Patients remained in subdued lighting for 24 h after verteporfin injection (or 48 h in patients with underlying liver disease), followed by re-adaptation to indirect sunlight for increasing periods during the morning and late afternoon of the next day. Bright indoor light was permitted after 24 h (72 h for underlying liver disease) and exposure to direct sunlight allowed after 48 h (96 h for underlying liver disease).

Patients had daily clinical review to assess for potential complications, including abdominal pain, pancreatitis, perforation, biliary obstruction, paralytic ileus, and sepsis. On day 5, a repeat pancreatic protocol CT was performed. The scans were reviewed independently by two consultant radiologists to measure the maximum diameter of PDT-induced necrosis, particularly in the patients treated with a single fibre; and to assess whether the target size of lesion had been achieved. In all patients, the total volume of PDT necrosis was estimated by volume rendering after segmentation on the CT scans.

Treatment-related toxicity was assessed at discharge and at each subsequent follow-up visit. All toxicities were graded according to the National Cancer Institute Common Terminology Criteria for Adverse Events (version 3.0) and were reported to the UCL/UCLH Joint Research Office for documentation. The maximum grade was used for each patient and each toxicity type. The sponsor (University College London) was responsible for monitoring of the trial and provided the regulatory authorities REC (trial reference 06/Q0502/70) and MHRA (trial reference 2006-004097-28) with annual safety reports as well as reporting of any suspected unexpected serious adverse reactions.

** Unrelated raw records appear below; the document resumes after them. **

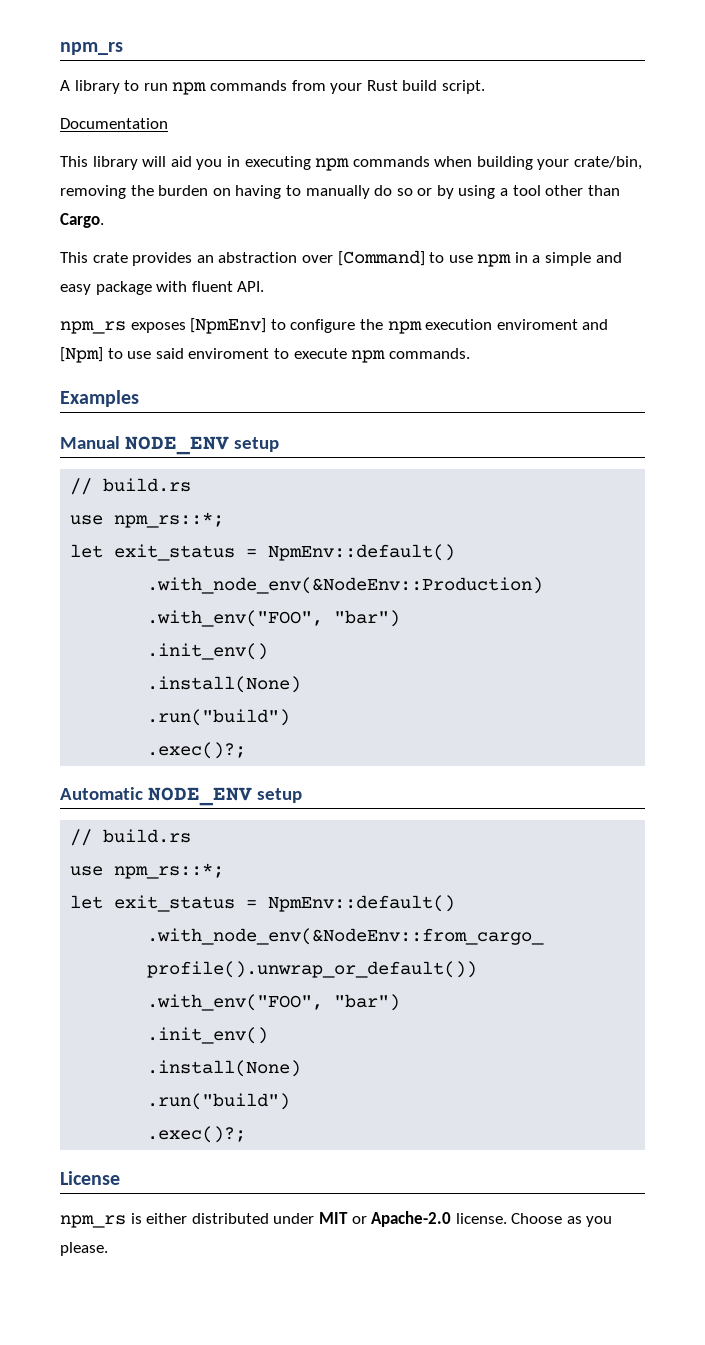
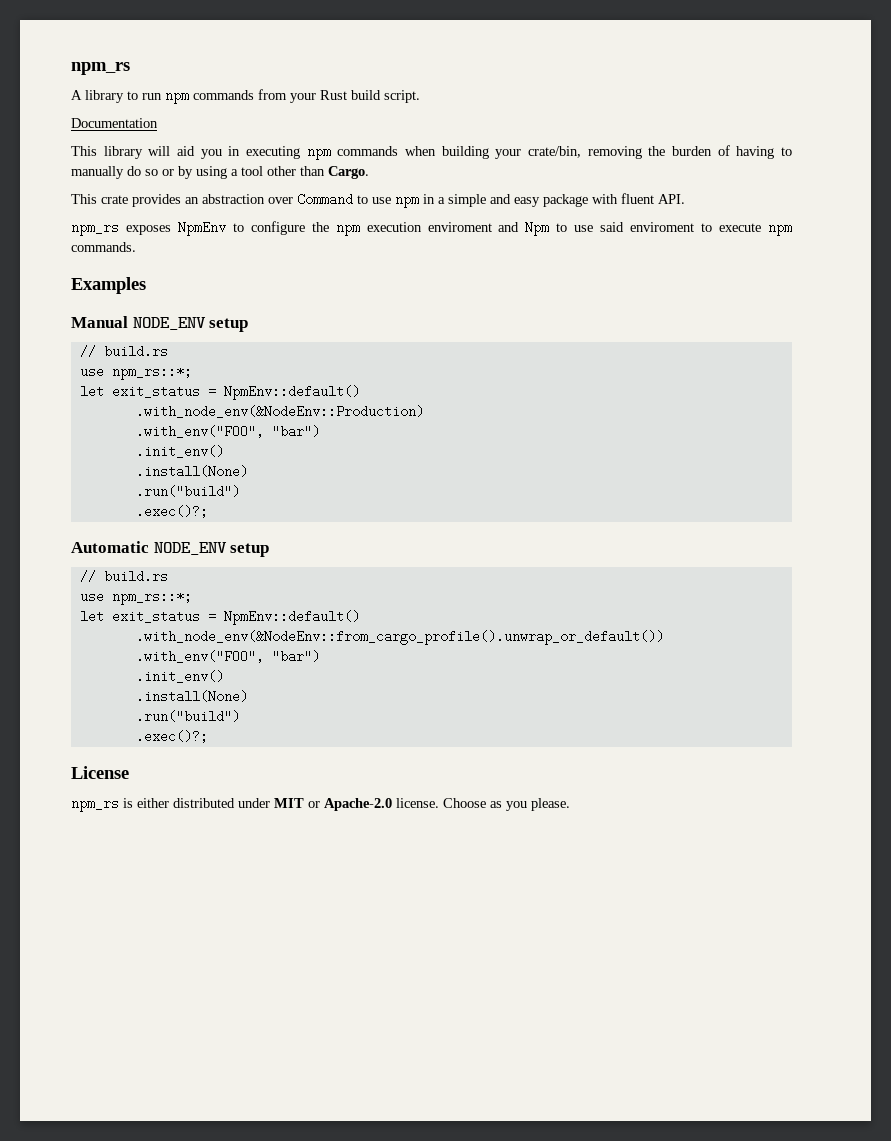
- This library will aid you in executing npm commands when building your crate/bin, removing the burden on having to manually do so or by using a tool other than Cargo.
+ This library will aid you in executing npm commands when building your crate/bin, removing the burden of having to manually do so or by using a tool other than Cargo.
- This crate provides an abstraction over [Command] to use npm in a simple and easy package with fluent API.
+ This crate provides an abstraction over Command to use npm in a simple and easy package with fluent API.
- npm_rs exposes [NpmEnv] to configure the npm execution enviroment and [Npm] to use said enviroment to execute npm commands.
+ npm_rs exposes NpmEnv to configure the npm execution enviroment and Npm to use said enviroment to execute npm commands.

An interval CT was performed 4 weeks after PDT, following which patients were able to commence appropriate oncological treatment if they wished. Further treatment with radiotherapy, chemotherapy, and/or retreatment with verteporfin PDT (at the highest safe evaluated dose) was at the discretion of their oncologist and the investigators. Patients continued to be followed for survival data. The primary end point for each patient in the single fibre study was the mean diameter of necrosis achieved around the treatment fibre for a given light dose. Secondary end points were the total volume of PDT necrosis for each treatment, safety, toxicity, tumour response, and overall survival.

Results

A total of 58 patients were screened for the trial. Fifteen fulfilled the entry criteria and were treated (11 male and 4 female; median age 59 (range 47–78)). In one patient, it was concluded that there was too much necrosis present in the tumour before PDT for it to be possible to assess the volume of necrosis induced by the PDT effect, so this patient was excluded from the quantitative analysis, but included in the safety considerations. The median ECOG performance status was 0 (range 0–2).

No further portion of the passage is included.